Slow-wave Activity (SWA) quantification
SWA was quantified as described in Franken et al., 2001. Briefly, five channels (out of 64) with robust LFP activity were selected from each animal. For each of the five channels, broadband data (25 kHz) was downsampled to 200 Hz, and these five channels were then averaged to produce a pseudo-EEG trace (EEG). The EEG signal was decomposed into different frequency bands utilizing the Welch's method, which employs Fast Fourier Transform (SciPy; scipy.org). The method was applied in 4 s windows to ensure optimal frequency resolution. Specifically, the power spectral density ranging from 0.5 to 4 Hz was computed. SWA was calculated per minute as the median delta power across 15 windows (i.e., 1 min of data). The median is robust to scattered noise. For prediction of future sleep/wake behavior, the mean SWA in 2 h windows was normalized across the entire recording in each animal, thus allowing pooling across animals (in other words, raw SWA values were not meaningful outside of the baseline context of each recording).
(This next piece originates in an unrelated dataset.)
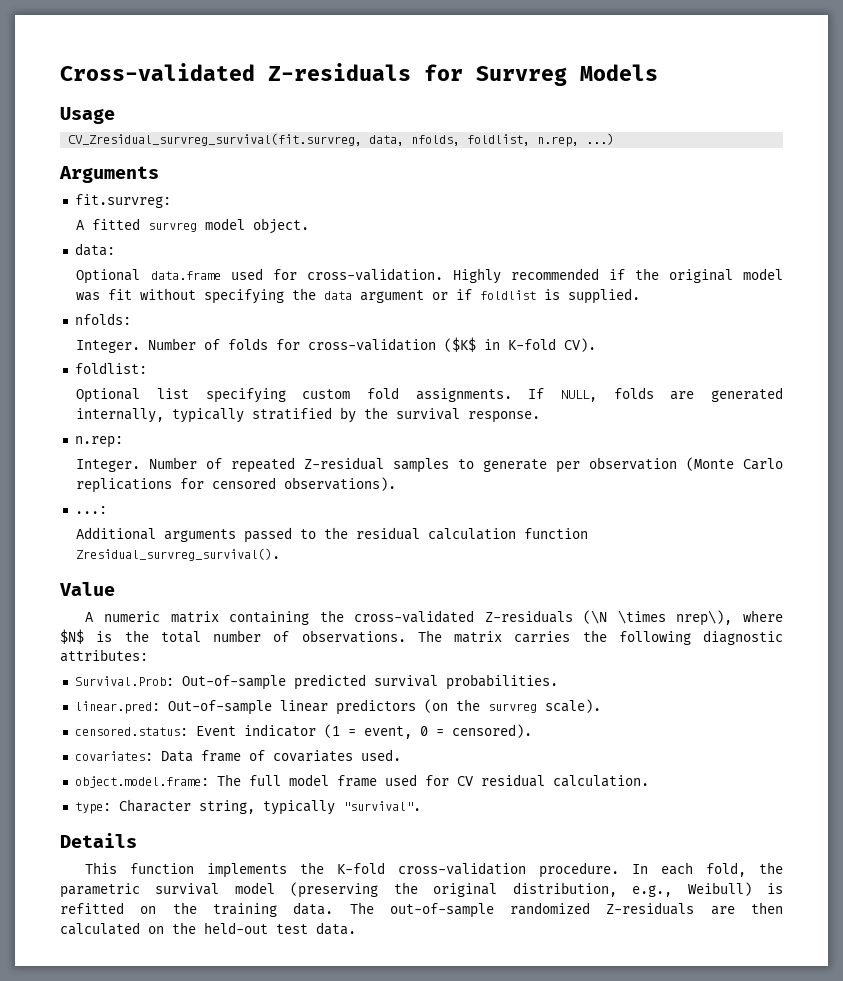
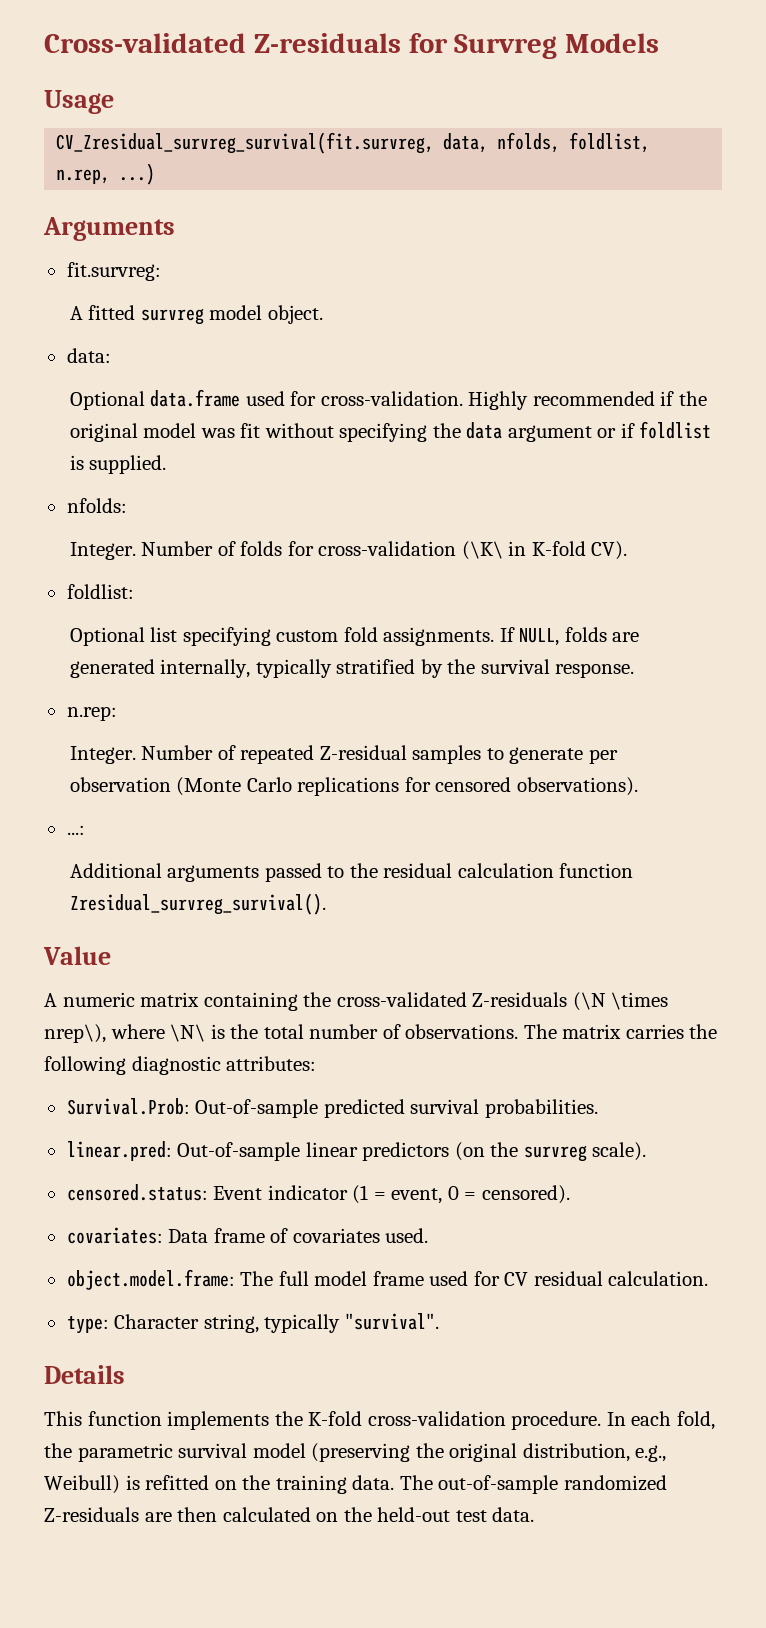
- Number of folds for cross-validation ($K$ in K-fold CV).
+ Number of folds for cross-validation (\K\ in K-fold CV).
- A numeric matrix containing the cross-validated Z-residuals (\N \times nrep\), where $N$ is the total number of observations.
+ A numeric matrix containing the cross-validated Z-residuals (\N \times nrep\), where \N\ is the total number of observations.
We further divided slow-wave activity during NREM sleep into slow oscillations (SOs) and delta (δ) waves and quantified their power. SO and δ waves were detected as described in Kim et al., 2019 and Sela et al., 2016. The EEG signal was first isolated in the SO/δ band (0.1-4 Hz). Next, we identified transitions from positive to negative zero crossings during NREM sleep, and also marked the preceding peaks, subsequent troughs, and the adjacent transitions from negative to positive. We then established a positive threshold at the 85th percentile of the peaks for down-states and a negative threshold at the 60th percentile of the troughs for up-states. A wave was classified as a SO when its trough was beneath the up-state threshold, its preceding peak surpassed the down-state threshold, and the interval between them ranged from 150 ms to 500 ms. Conversely, we recognized a δ wave if its trough was below the negative threshold and the peak was also lower than the positive threshold. Following the classification of the waves, we proceeded to compute the cumulative power of both identified SOs and δ waves within a one-hour timeframe using Welch's method. The cumulative power of SO and δ in 1 h windows was then normalized across the entire recording in each animal, consistent with the approach used for SWA.
Extended waking
We used gentle interventions to extend the length of every other naturally occurring waking epoch to at least 90 minutes. The protocol is similar to previously described methods (Hengen et al., 2016). Briefly, interventions included the introduction of novel objects, gentle stirring of bedding with a paintbrush, and tactile stimulation (brief tickling of whiskers or paws with a small paintbrush). Interventions were only deployed if and when animals showed signs of consolidated quiescent waking, as this is the entry point for NREM sleep. In many cases, after interventions ceased at 90 min, animals continued to engage in active exploration and play (Figure 4B). After each extended waking epoch, animals were allowed to sleep, wake, and sleep naturally before the next extended waking epoch. This paradigm lasted for 24 h and typically consisted of 7-10 extended waking cycles. During the entire 24 h, behavior states of rats were monitored via real-time LFP (Open Ephys) and video (WatchTower). Experimenters used night vision goggles (FVTGA, Baoding, China) for interventions during the dark cycle so as to avoid introducing a confound of externally driven visual input.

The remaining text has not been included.